Что еще вы хотели бы нам сообщить?
— Думаю, это все, чем я располагаю, джентльмены.
— Кто направил вас сюда?
— Я бы сказал, не кто, а что. Долг врача.
— Долг врача! — язвительно фыркнул шериф.
— Между прочим, — спросил Селби, — вы знакомы с Джимом
Мелвином?
— Нет, сэр.
— А с Хадсоном Л. Парлином?
— Нет, сэр.
— Но вы конечно же знакомы с А.Б. Карром, адвокатом, не так
ли?
— Мистером Карром? О да, знаком!
— И хорошо знаете его?
— Мы встречались несколько раз.
— Он ваш адвокат?
— Зачем мне адвокат?
— Вы никогда не обращались к адвокату?
Доктор молчал.
Хотя бы раз вы обращались к адвокату, не так ли? —
настойчиво спросил Селби.
— В прошлом я однажды воспользовался услугами адвоката.
— И адвокатом, услугами которого вы воспользовались, был
А.Б. Карр?
— Я не улавливаю связи с обсуждаемой нами темой.

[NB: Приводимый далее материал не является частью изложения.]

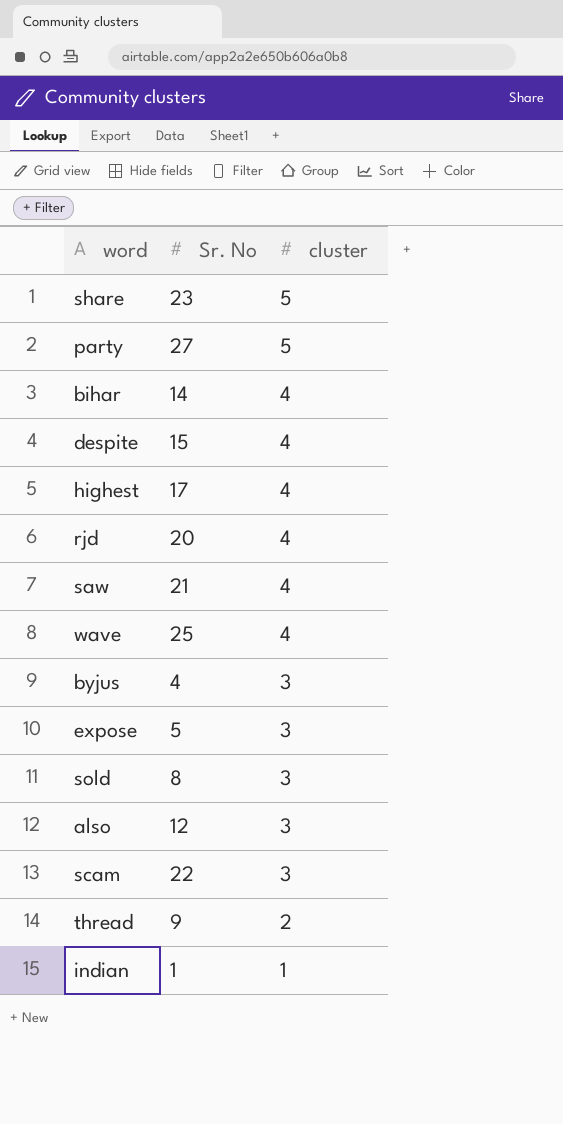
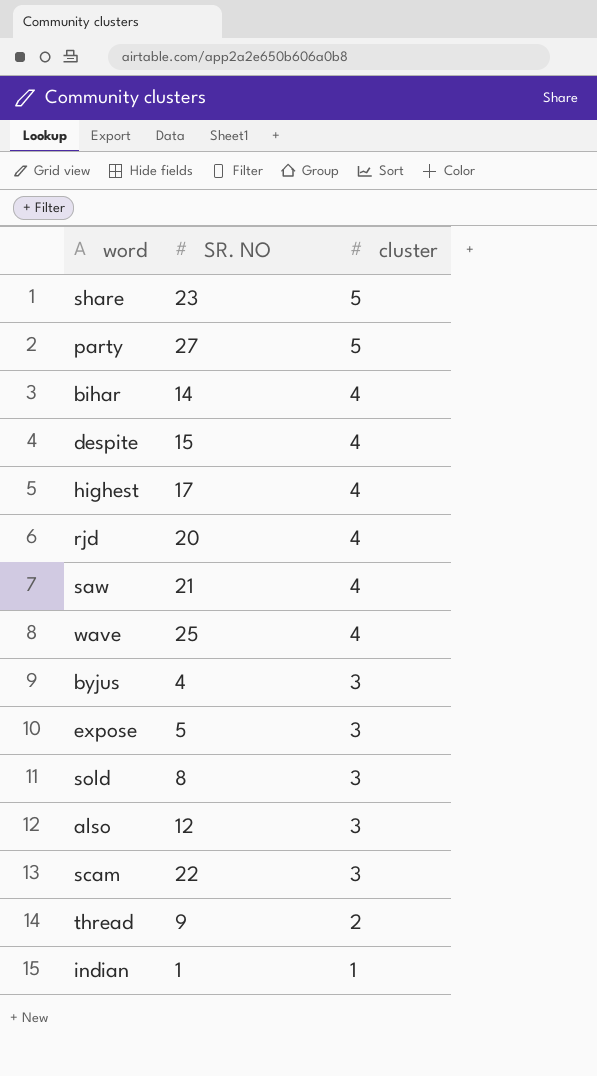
column name: Sr. No -> SR. NO

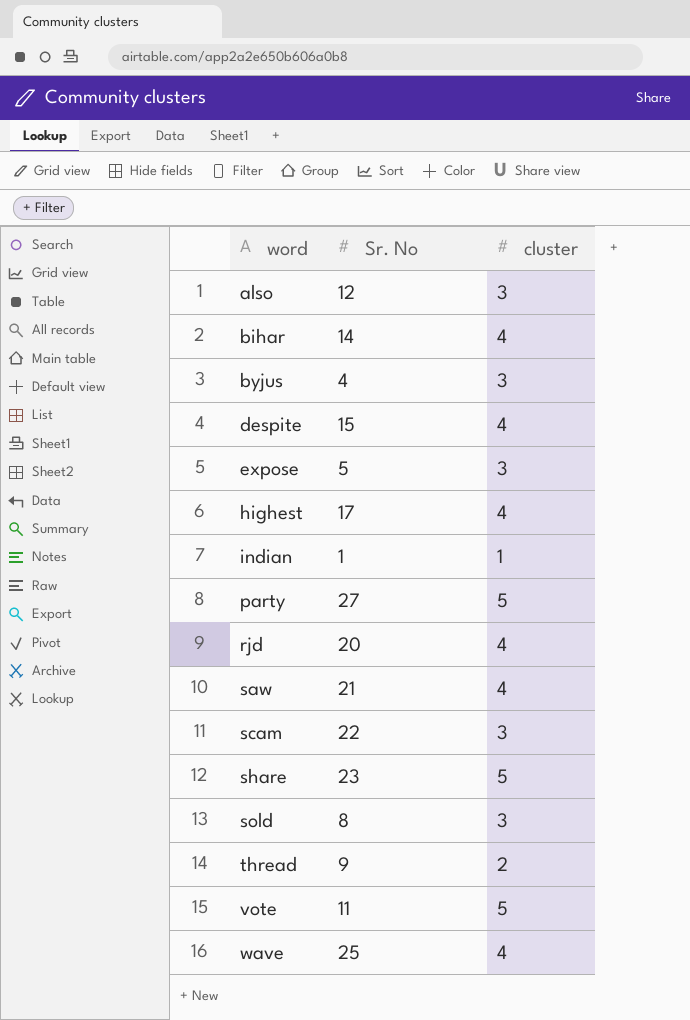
row order: cluster descending -> word ascending
column name: SR. NO -> Sr. No
row vote: none -> 11 | 5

— Разве Ева Даусон не говорила, что обратилась к вам по
совету А.Б. Карра?
— Я не помню.
— Но она ссылалась на кого-то?
— Да… Она что-то говорила о том, что знает одного моего
друга… а может, она имела в виду какого-то моего пациента, который ей меня
рекомендовал. Точно не могу сказать, джентльмены. У меня столько пациентов, и я
так загружен работой, что, естественно, не могу упомнить подобные мелочи.
— Каким образом вы узнали о смерти Евы Даусон?
— Я позвонил справиться о ее самочувствии, и мне сообщили об
этом печальном событии.
— Вы звонили в дом в Лас-Алидасе?
— Да.
— Кто подошел к аппарату?
— Миссис Мелвин.
— И что она вам сообщила?
— Она сообщила, что мисс Даусон нанесла себе ножом
смертельную рану и что власти округа извещены.
— Каковы были ваши действия в ответ на эту информацию?
— Я попытался сделать все, чтобы быть полезным властям,
надеясь, что мои показания могут помочь полиции.
Я отложил операцию в больнице и сразу же поехал сюда, чтобы
в полиции знали подоплеку трагедии, — сказал Капальдо с видом человека,
принесшего себя в жертву на алтарь отечества.
— Вам неизвестно, где жила Ева Даусон; вы не знаете, кто ее
родители и где их можно найти, и вообще ни об одном ее родственнике вам ничего
не известно?
— Я располагаю адресом, который оказался вымышленным, и
убежден, что любая попытка с моей стороны получить информацию по остальным
интересующим вас вопросам также окончилась бы ничем. Все же я думаю, что она
откуда-то из-под Фресно.
— Когда в последний раз вы говорили с А.Б. Карром?